Over the past year, the protests and reflections inspired by Mr. Floyd’s death echoed in school districts across the country, as school boards and legislatures reconsider how and what students should learn about race and racism, against slavery and segregation. From History to Black Lives Matter Movement.

The debate has sometimes focused on the K-12 curriculum, when conservative activists began to brand a number of topics as “critical race theory”, including history lessons and diversity initiatives, an academic framework that legislates racism. and assumes inherent in other modern institutions. The term is now often deployed in American classrooms to attack any discussion of race and racism – pitting teachers who feel obligated to teach the realities of racism against predominantly white parents and politicians. Those who believe that schools are forcing white children to feel ashamed of their race and the country.

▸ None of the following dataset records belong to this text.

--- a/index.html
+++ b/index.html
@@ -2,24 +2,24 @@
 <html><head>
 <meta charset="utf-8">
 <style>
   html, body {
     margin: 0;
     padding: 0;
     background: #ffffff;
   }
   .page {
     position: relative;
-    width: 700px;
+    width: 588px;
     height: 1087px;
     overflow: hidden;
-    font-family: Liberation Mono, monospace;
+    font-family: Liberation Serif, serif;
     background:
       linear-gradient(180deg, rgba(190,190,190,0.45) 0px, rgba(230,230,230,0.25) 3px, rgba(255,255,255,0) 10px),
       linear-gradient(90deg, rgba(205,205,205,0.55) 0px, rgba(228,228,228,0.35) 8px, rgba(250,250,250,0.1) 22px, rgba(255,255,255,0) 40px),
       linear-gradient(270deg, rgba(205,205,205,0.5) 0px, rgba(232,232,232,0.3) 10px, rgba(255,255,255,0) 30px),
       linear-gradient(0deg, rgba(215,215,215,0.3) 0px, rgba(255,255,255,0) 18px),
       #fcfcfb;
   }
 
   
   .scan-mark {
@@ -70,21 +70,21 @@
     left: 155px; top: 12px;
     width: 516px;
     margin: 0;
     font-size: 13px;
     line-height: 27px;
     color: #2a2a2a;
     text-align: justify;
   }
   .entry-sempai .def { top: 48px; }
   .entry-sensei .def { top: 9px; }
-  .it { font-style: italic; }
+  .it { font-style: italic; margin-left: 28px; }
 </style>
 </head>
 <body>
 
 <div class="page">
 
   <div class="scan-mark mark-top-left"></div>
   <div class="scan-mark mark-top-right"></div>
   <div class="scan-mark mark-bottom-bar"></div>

The superintendents are bearing the brunt of this. Some have been threatened, harassed and fired over allegations they are seeking to “educate” children. Books, History Lessons and Equity Policies, AASA, School Superintendent Association President Daniel A. Domenec, who represents about 14,000 district leaders nationwide.

Particularly for black teachers, the opposition has felt personal and touching. According to the AASA’s latest count, only 2 percent of the nation’s superintendents are black, and there are many expect that number to shrink.

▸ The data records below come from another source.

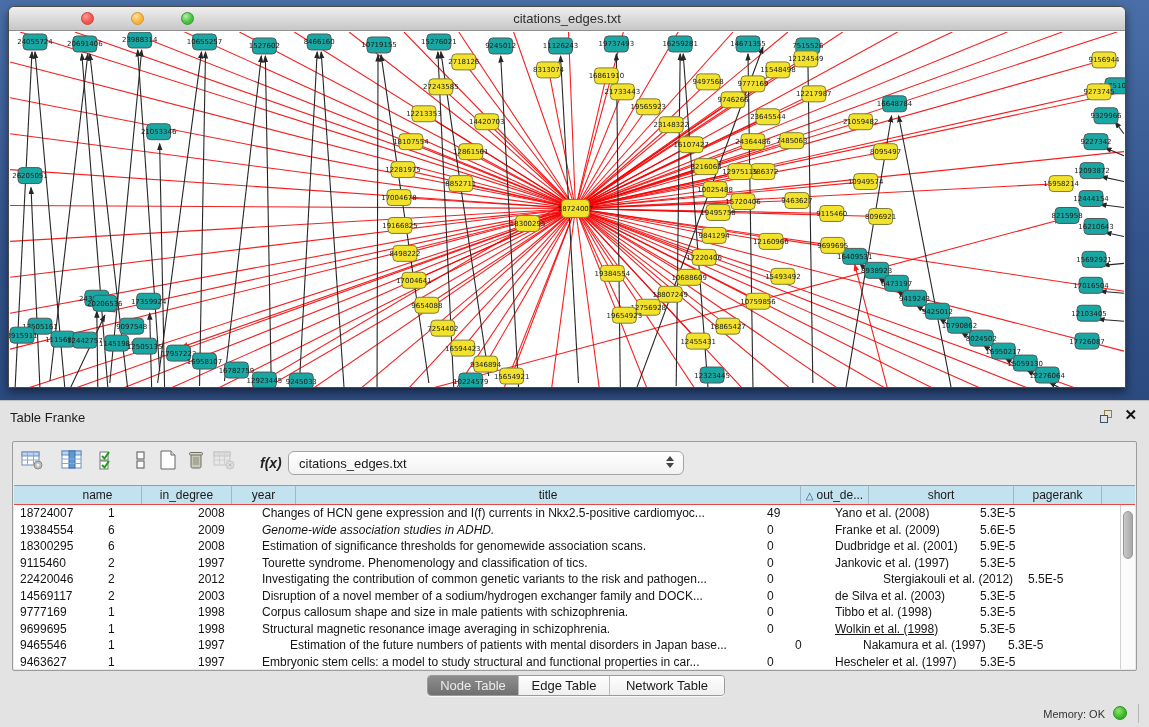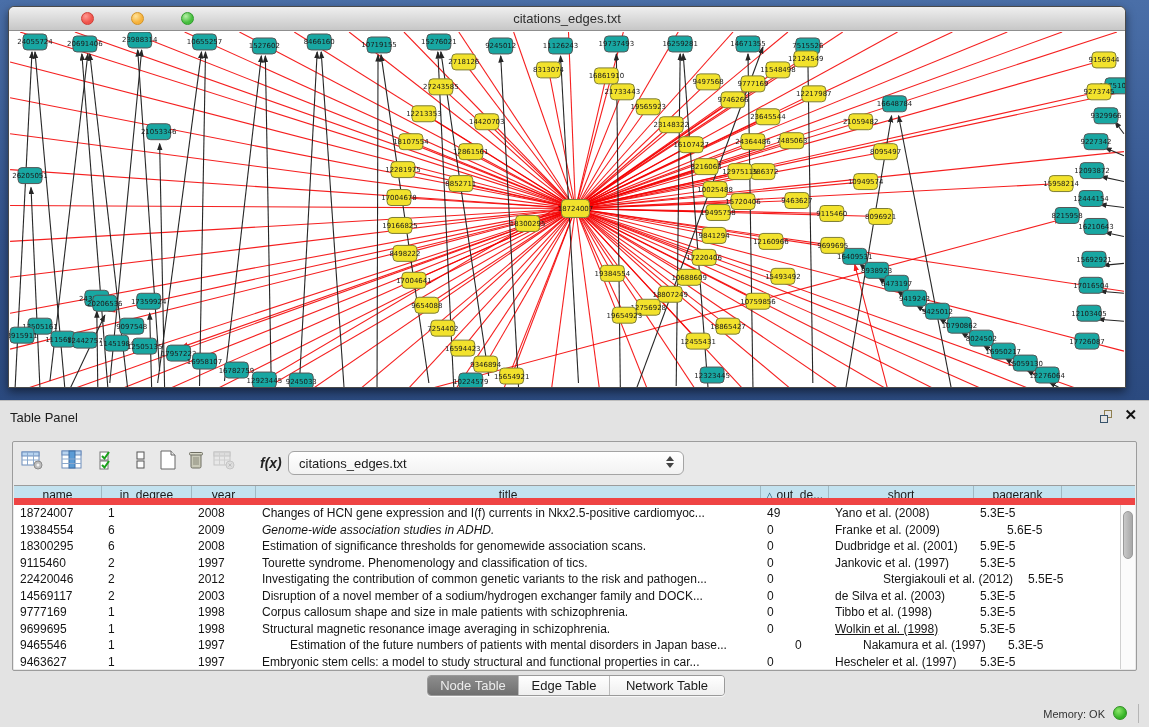--- a/index.html
+++ b/index.html
@@ -46,21 +46,21 @@
            background:linear-gradient(180deg,#ffffff,#f2f2f2);
            border:1px solid #a4a4a4; border-radius:6px; font-size:13px; color:#1a1a1a; }
   .combo .lbl { position:absolute; left:10px; top:4px; }
   .combo .arrows { position:absolute; right:9px; top:4px; display:flex; flex-direction:column; gap:2px; }
   .combo .arrows i { display:block; width:0; height:0; border-left:4px solid transparent; border-right:4px solid transparent; }
   .combo .arrows .up { border-bottom:5px solid #444; }
   .combo .arrows .dn { border-top:5px solid #444; }
 
   .table-wrap { position:absolute; left:1px; right:1px; top:43px; bottom:1px;
                 background:#fff; border-top:1px solid #9c9c9c; overflow:hidden; }
-  .thead { display:flex; height:19px; background:#C3E2EF; border-bottom:7px solid #ef4444; }
+  .thead { display:flex; height:19px; background:#C3E2EF; border-bottom:1px solid #ef4444;padding-left:40px; }
   .th { font-size:12px; color:#1a1a1a; text-align:center; line-height:18px;
         border-right:1px solid #9fb9c4; overflow:hidden; white-space:nowrap; flex:none; }
   .th.fill { border-right:none; flex:1; }
   .sort-tri { color:#245a74; font-size:10px; margin-right:3px; }
   .tr { display:flex; height:16.5px; background:#fff; }
   .td { font-size:12px; color:#141414; line-height:16px; padding-left:6px;
         overflow:hidden; white-space:nowrap; flex:none; }
   .vscroll { position:absolute; right:0; top:19px; bottom:0; width:15px;
              background:#FBFBFB; border-left:1px solid #d0d0d0; }
   .vthumb { position:absolute; left:2px; top:6px; width:10px; height:48px; border-radius:6px;
@@ -749,21 +749,21 @@
             <g class="node">
       <rect x="553" y="168" width="28" height="18" rx="4" fill="#F2E22C" stroke="#7d7d35"></rect>
       <text x="567" y="179.5">18724007</text>
             </g>
           </svg>
       </div>
     </div>
   </div>
 
   <div class="table-panel">
-    <div class="panel-title">Table Panel</div>
+    <div class="panel-title">Table Franke</div>
     <div class="float-icon">
         <span class="sq1"></span>
         <span class="sq2"></span>
       </div>
     <div class="close-x">✕</div>
 
     <div class="panel-box">
       <div class="toolbar">
         <span class="tb-icon" style="left:8px">
           <svg class="mini" viewBox="0 0 22 20">
@@ -856,21 +856,21 @@
               <div class="td" style="width: 145px;">Yano et al. (2008)</div>
               <div class="td" style="width: 88px;">5.3E-5</div>
             </div>
             <div class="tr">
               <div class="td" style="width: 88px;">19384554</div>
               <div class="td" style="width: 90px;">6</div>
               <div class="td" style="width: 64px;">2009</div>
               <div class="td" style="width: 505px; font-style: italic;">Genome-wide association studies in ADHD.</div>
               <div class="td" style="width: 68px;">0</div>
               <div class="td" style="width: 145px;">Franke et al. (2009)</div>
-              <div class="td" style="width: 88px; margin-left: 27px;">5.6E-5</div>
+              <div class="td" style="width: 88px;">5.6E-5</div>
             </div>
             <div class="tr">
               <div class="td" style="width: 88px;">18300295</div>
               <div class="td" style="width: 90px;">6</div>
               <div class="td" style="width: 64px;">2008</div>
               <div class="td" style="width: 505px;">Estimation of significance thresholds for genomewide association scans.</div>
               <div class="td" style="width: 68px;">0</div>
               <div class="td" style="width: 145px;">Dudbridge et al. (2001)</div>
               <div class="td" style="width: 88px;">5.9E-5</div>
             </div>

Michael D. McFarland, president of the National Alliance of Black School Educators, said that many African American school administrators are already unfairly branded as activists, and are investigated for any alleged wrongdoing.

Particularly in majority-white communities, Dr. “It’s hard for you to do the job you were hired to do,” McFarland said as a superintendent, “let alone take a stand on issues of equity and social justice.”

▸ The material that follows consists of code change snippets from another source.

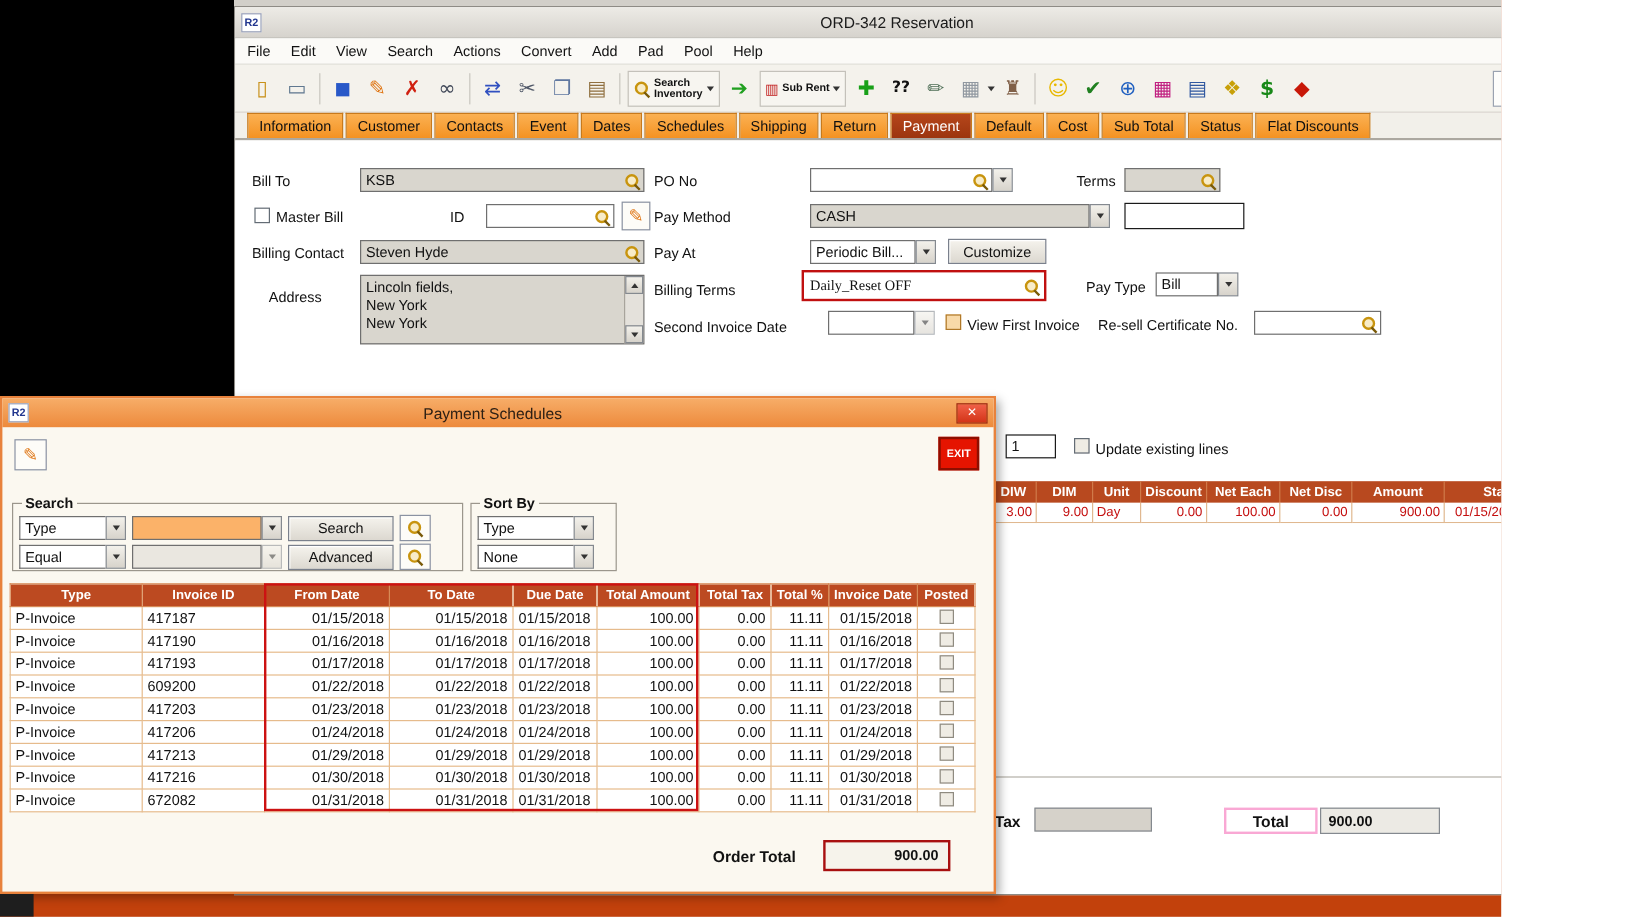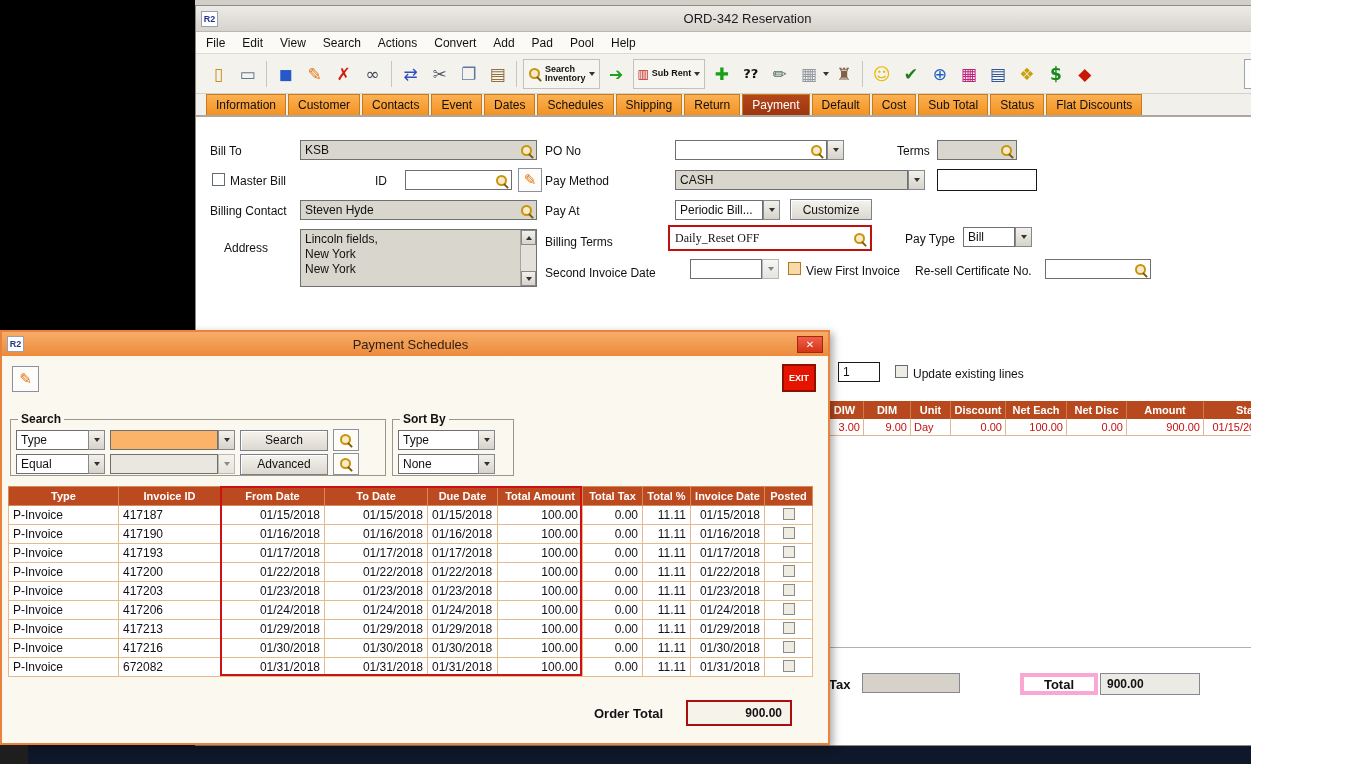--- a/index.html
+++ b/index.html
@@ -1,17 +1,17 @@
 <!DOCTYPE html>
 <html><head>
 <meta charset="utf-8">
 <style>
 *{margin:0;padding:0;box-sizing:border-box;}
 body{background:#fff;}
-.screen{position:relative;width:1251px;height:764px;overflow:hidden;background:#0f172a;
+.screen{position:relative;width:1251px;height:764px;overflow:hidden;background:#c2410c;
   font-family:"Liberation Sans","DejaVu Sans",sans-serif;font-size:12px;color:#111;}
 .abs{position:absolute;}
 .top-strip{left:195px;top:0;width:1166px;height:5px;background:#D2CFC9;}
 .black-panel{left:0;top:0;width:195px;height:330px;background:#000;z-index:2;}
 .taskbar-stub{left:0;top:745px;width:28px;height:19px;background:#1E1E1E;z-index:6;}
 
 
 .main-window{left:195px;top:5px;width:1172px;height:741px;background:#fff;border:1px solid #8E8B85;z-index:1;}
 .titlebar{height:26px;background:linear-gradient(#EDEBE6,#D6D3CD);display:flex;align-items:center;border-bottom:1px solid #BBB8B2;}
 .badge{width:17px;height:16px;margin-left:5px;background:#fff;border:1px solid #98A0B8;color:#22368E;font-size:9px;font-weight:bold;display:flex;align-items:center;justify-content:center;}
@@ -304,21 +304,21 @@
         <div class="gc" style="width:117px">01/15/2018 09:00 AM</div>
         <div class="gc" style="width:45px;justify-content:flex-start">02/12/</div>
       </div>
       <div class="gempty" style="left:630px;top:319px;width:540px;height:212px"></div>
       <div class="btn abs" style="left:1146px;top:512px;width:17px;height:17px">
           <span class="tri-right"></span>
         </div>
 
       <div class="flabel bold" style="left:633px;top:560px;font-size:13px">Tax</div>
       <div class="abs" style="left:666px;top:556px;width:98px;height:20px;background:#D6D2CA;border:1px solid #84898F"></div>
-      <div class="abs bold" style="left:824px;top:556px;width:78px;height:22px;background:#fff;border:4px solid #f9a8d4;display:flex;align-items:center;justify-content:center;font-size:13px">Total</div>
+      <div class="abs bold" style="left:824px;top:556px;width:78px;height:22px;background:#fff;border:2px solid #f9a8d4;display:flex;align-items:center;justify-content:center;font-size:13px">Total</div>
       <div class="abs bold" style="left:904px;top:556px;width:100px;height:22px;background:#ECEAE4;border:1px solid #84898F;display:flex;align-items:center;padding-left:6px">900.00</div>
     </div>
   </div>
 
   <div class="dialog">
     <div class="dlg-title">
       <div class="badge">R2</div>
       <div class="title">Payment Schedules</div>
       <div class="dlg-close">✕</div>
     </div>
@@ -451,21 +451,21 @@
               <td class="ta-l">01/17/2018</td>
               <td class="ta-r">100.00</td>
               <td class="ta-r">0.00</td>
               <td class="ta-r">11.11</td>
               <td class="ta-r">01/17/2018</td>
               <td class="ta-c"><span class="cb posted"></span></td>
             </tr>
 
             <tr>
               <td class="ta-l">P-Invoice</td>
-              <td class="ta-l">417200</td>
+              <td class="ta-l">609200</td>
               <td class="ta-r">01/22/2018</td>
               <td class="ta-r">01/22/2018</td>
               <td class="ta-l">01/22/2018</td>
               <td class="ta-r">100.00</td>
               <td class="ta-r">0.00</td>
               <td class="ta-r">11.11</td>
               <td class="ta-r">01/22/2018</td>
               <td class="ta-c"><span class="cb posted"></span></td>
             </tr>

“There is a heavy price to be paid for taking those stances,” he said.

Dr. Ken thought long and hard about the cost of keeping quiet.

She knew the Black Lives Matter movement was divisive—even in the black community—but that didn’t make the mantra any less true. She felt that she would have been careless in her role if she had not addressed the images her students were seeing on television. “How could I not help them understand that a black body was being destroyed in the street?” he said.

Keeping all this in mind, he agonized over every word of the letter he had written. June 5, 2020.

“When I say ‘Black Lives Matter,’ I don’t mean to offend any other race,” she wrote. “It is an acceptance of the unequal brutality and open racism experienced only by black people in America, myself included.”

Dr. Kane’s inbox grew in the days that followed, with responses of gratitude and support. But a month later, an email appeared with the subject line “urgent attention needed.”

Dr. Ken recognized the name of the parent who sent it: Gordana Schiffanelli. A few weeks ago, someone alerted the superintendent of the Kent Island Patriots, a new Facebook group created by Ms Schiffanelli, with its name in reference to a part of the county. The members of the group were creating a ruckus over his letter.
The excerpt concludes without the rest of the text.